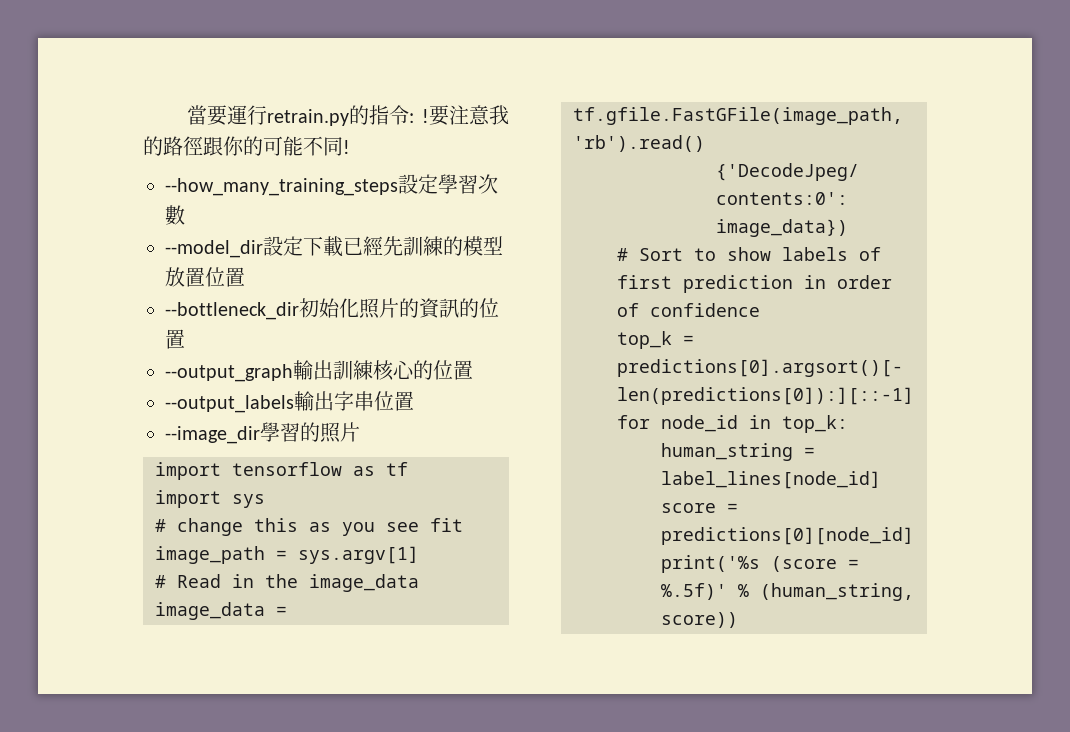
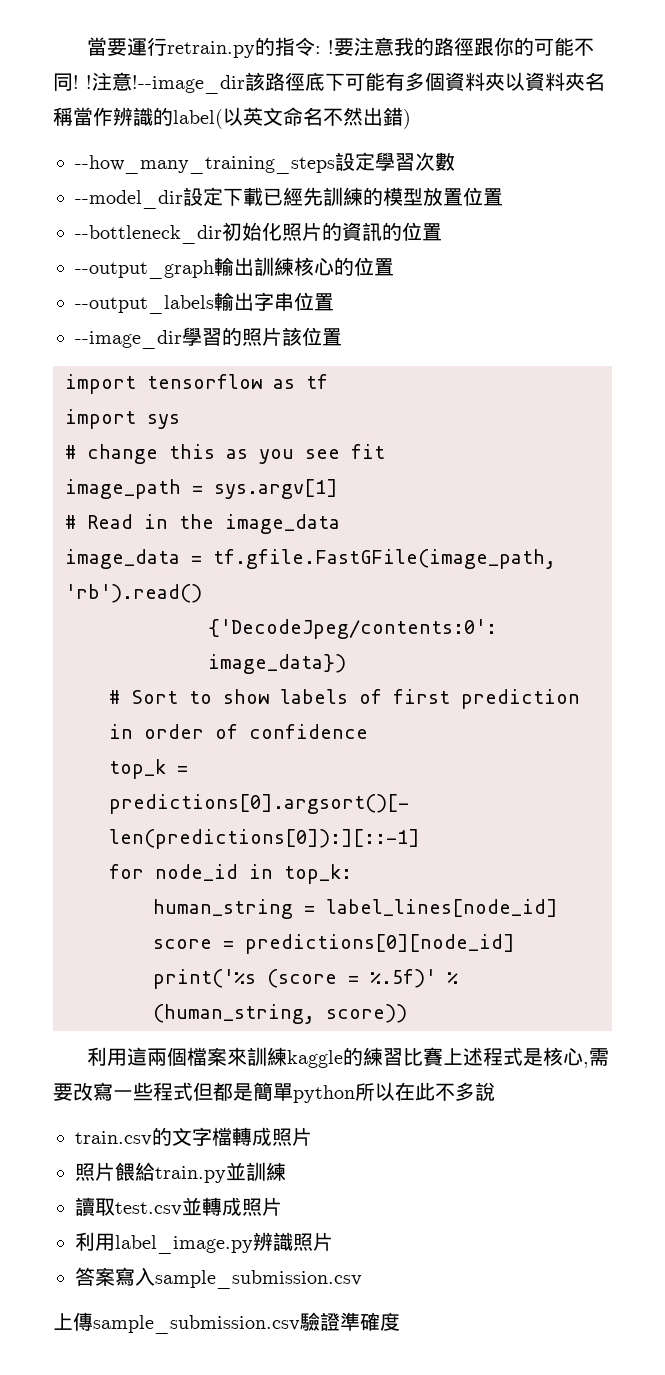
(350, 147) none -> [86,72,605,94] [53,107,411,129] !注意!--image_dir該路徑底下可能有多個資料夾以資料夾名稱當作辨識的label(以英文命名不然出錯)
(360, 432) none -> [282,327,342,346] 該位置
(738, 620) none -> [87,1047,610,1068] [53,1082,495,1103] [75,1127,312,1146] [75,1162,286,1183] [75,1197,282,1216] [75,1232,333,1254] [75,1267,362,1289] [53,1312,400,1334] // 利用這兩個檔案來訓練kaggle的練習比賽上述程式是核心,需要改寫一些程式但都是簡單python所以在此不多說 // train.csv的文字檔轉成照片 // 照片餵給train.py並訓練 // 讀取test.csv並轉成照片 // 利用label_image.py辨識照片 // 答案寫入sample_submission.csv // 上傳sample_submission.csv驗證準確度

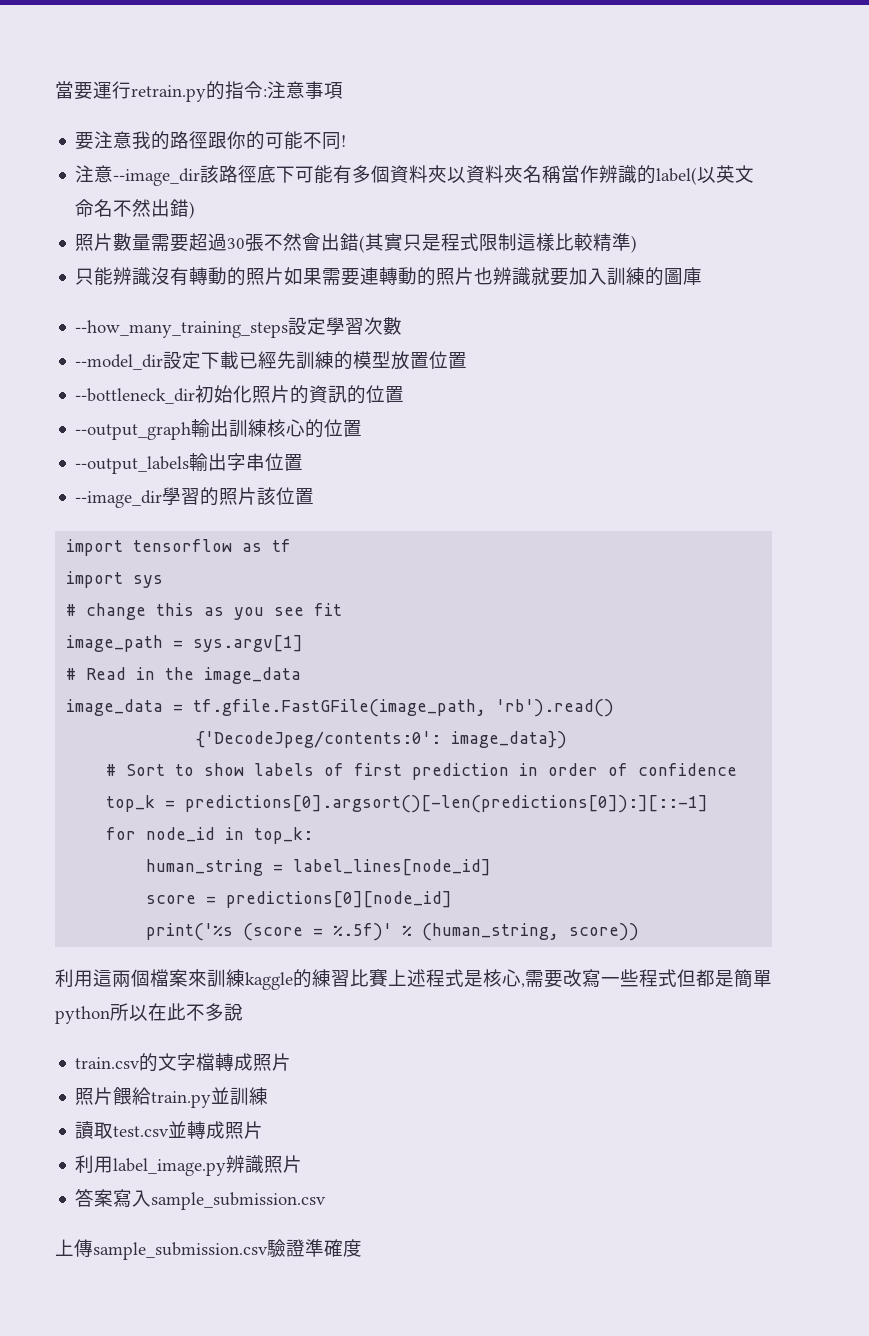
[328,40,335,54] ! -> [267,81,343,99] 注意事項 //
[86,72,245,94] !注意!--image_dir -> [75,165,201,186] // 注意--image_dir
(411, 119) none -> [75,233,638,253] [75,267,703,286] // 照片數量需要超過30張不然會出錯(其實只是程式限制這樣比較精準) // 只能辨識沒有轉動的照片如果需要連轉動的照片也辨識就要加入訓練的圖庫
--
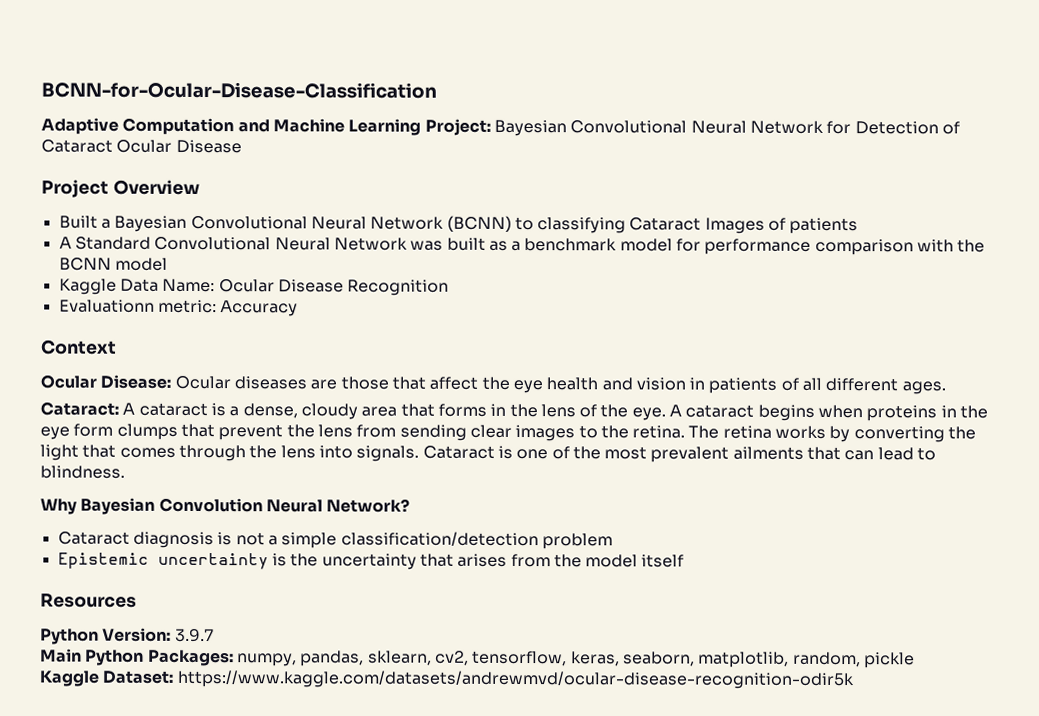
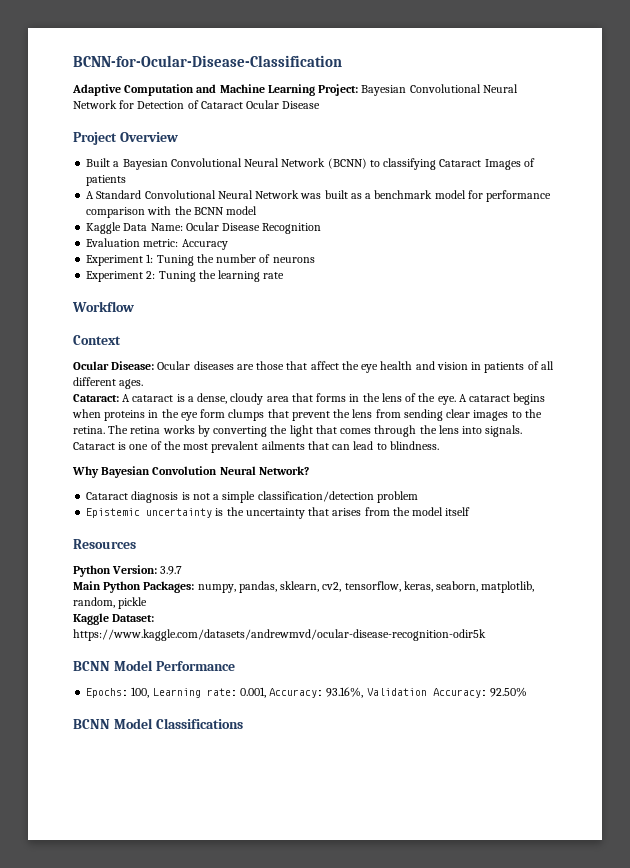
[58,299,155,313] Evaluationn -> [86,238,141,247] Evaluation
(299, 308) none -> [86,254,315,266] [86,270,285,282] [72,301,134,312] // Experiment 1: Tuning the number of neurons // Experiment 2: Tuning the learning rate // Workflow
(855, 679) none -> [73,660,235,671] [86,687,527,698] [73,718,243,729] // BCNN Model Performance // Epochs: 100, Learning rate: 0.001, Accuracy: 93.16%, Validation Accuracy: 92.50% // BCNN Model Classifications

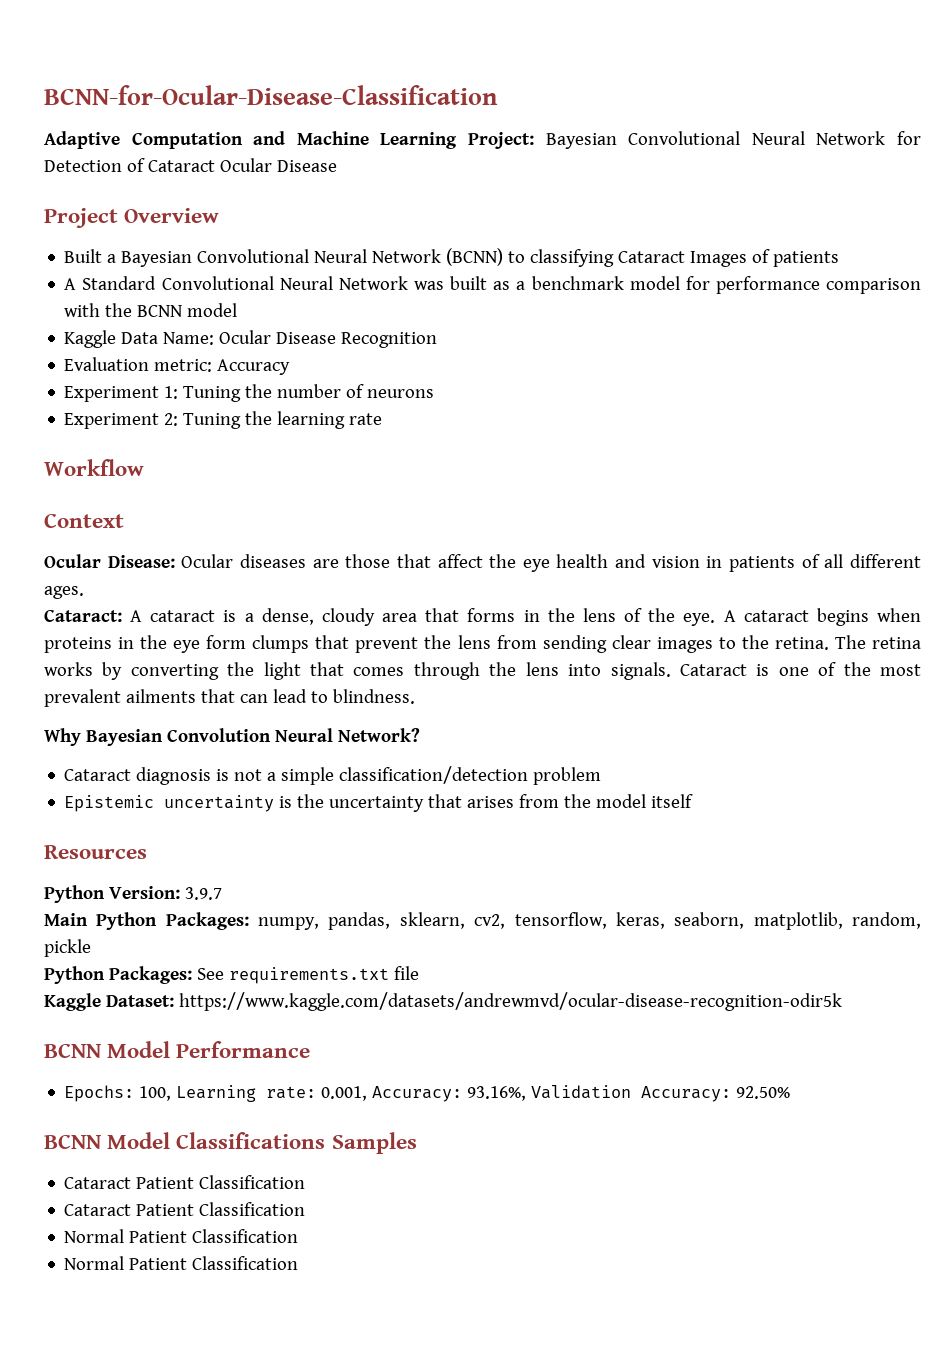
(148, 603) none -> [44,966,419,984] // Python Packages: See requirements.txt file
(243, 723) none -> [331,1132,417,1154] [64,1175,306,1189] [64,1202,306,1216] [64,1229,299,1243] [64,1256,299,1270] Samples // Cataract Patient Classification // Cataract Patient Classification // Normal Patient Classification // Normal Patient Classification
--
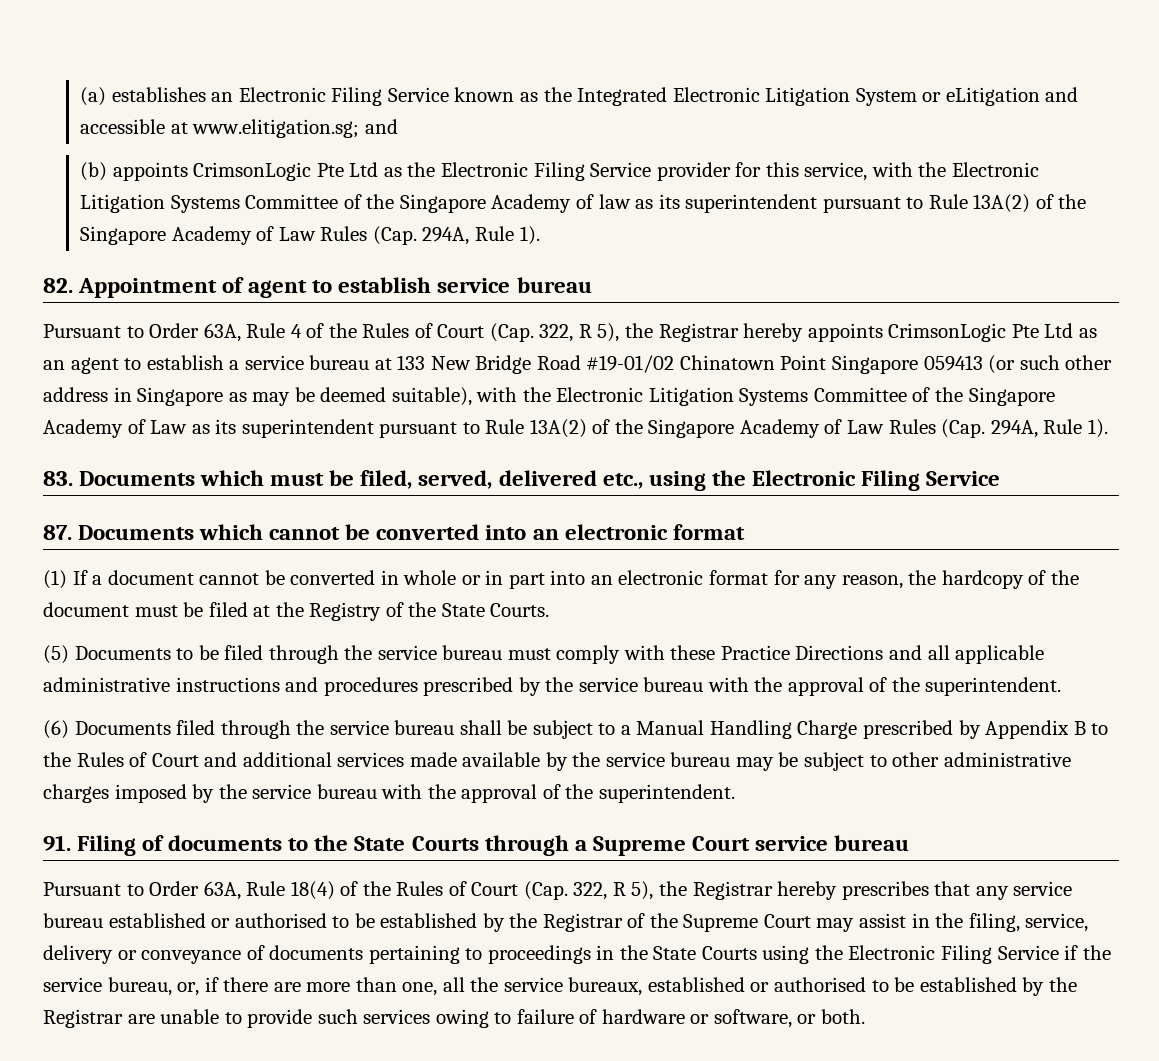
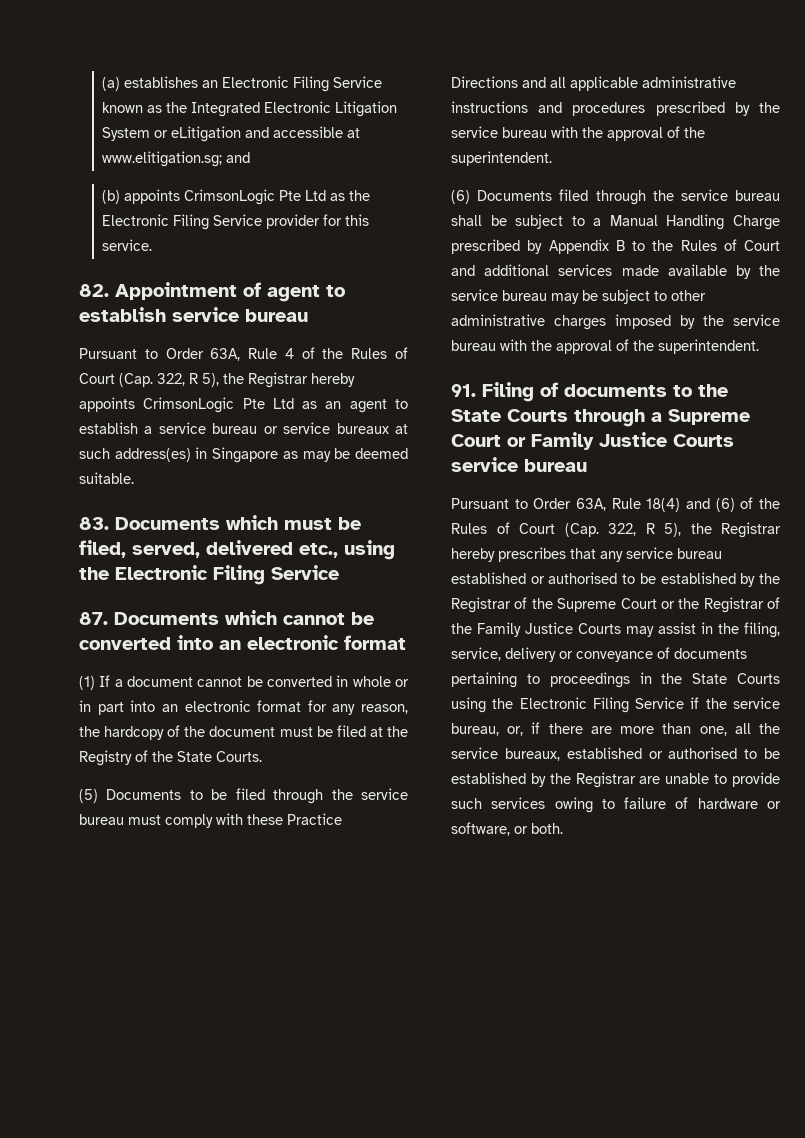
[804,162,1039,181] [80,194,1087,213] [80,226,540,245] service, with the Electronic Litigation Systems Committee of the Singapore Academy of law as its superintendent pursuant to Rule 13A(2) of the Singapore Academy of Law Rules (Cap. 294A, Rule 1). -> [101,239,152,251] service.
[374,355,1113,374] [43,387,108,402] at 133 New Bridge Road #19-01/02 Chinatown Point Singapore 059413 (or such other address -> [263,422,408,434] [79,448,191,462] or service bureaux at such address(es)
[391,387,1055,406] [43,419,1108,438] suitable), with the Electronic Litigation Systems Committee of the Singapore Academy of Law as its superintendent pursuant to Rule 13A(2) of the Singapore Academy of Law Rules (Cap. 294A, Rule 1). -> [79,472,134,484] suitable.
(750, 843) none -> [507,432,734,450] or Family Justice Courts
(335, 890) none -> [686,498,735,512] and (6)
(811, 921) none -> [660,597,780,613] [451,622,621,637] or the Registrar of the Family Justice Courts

### Problem statement
Looking above, find the stretch of lines that opens with the one holding "(360, 432) none -> [282,327,342,346] 該位置" and closes with the one holding "(411, 119) none". Copy it exactly, pictures excluded.

### Solution for this problem
(360, 432) none -> [282,327,342,346] 該位置
(738, 620) none -> [87,1047,610,1068] [53,1082,495,1103] [75,1127,312,1146] [75,1162,286,1183] [75,1197,282,1216] [75,1232,333,1254] [75,1267,362,1289] [53,1312,400,1334] // 利用這兩個檔案來訓練kaggle的練習比賽上述程式是核心,需要改寫一些程式但都是簡單python所以在此不多說 // train.csv的文字檔轉成照片 // 照片餵給train.py並訓練 // 讀取test.csv並轉成照片 // 利用label_image.py辨識照片 // 答案寫入sample_submission.csv // 上傳sample_submission.csv驗證準確度

[328,40,335,54] ! -> [267,81,343,99] 注意事項 //
[86,72,245,94] !注意!--image_dir -> [75,165,201,186] // 注意--image_dir
(411, 119) none -> [75,233,638,253] [75,267,703,286] // 照片數量需要超過30張不然會出錯(其實只是程式限制這樣比較精準) // 只能辨識沒有轉動的照片如果需要連轉動的照片也辨識就要加入訓練的圖庫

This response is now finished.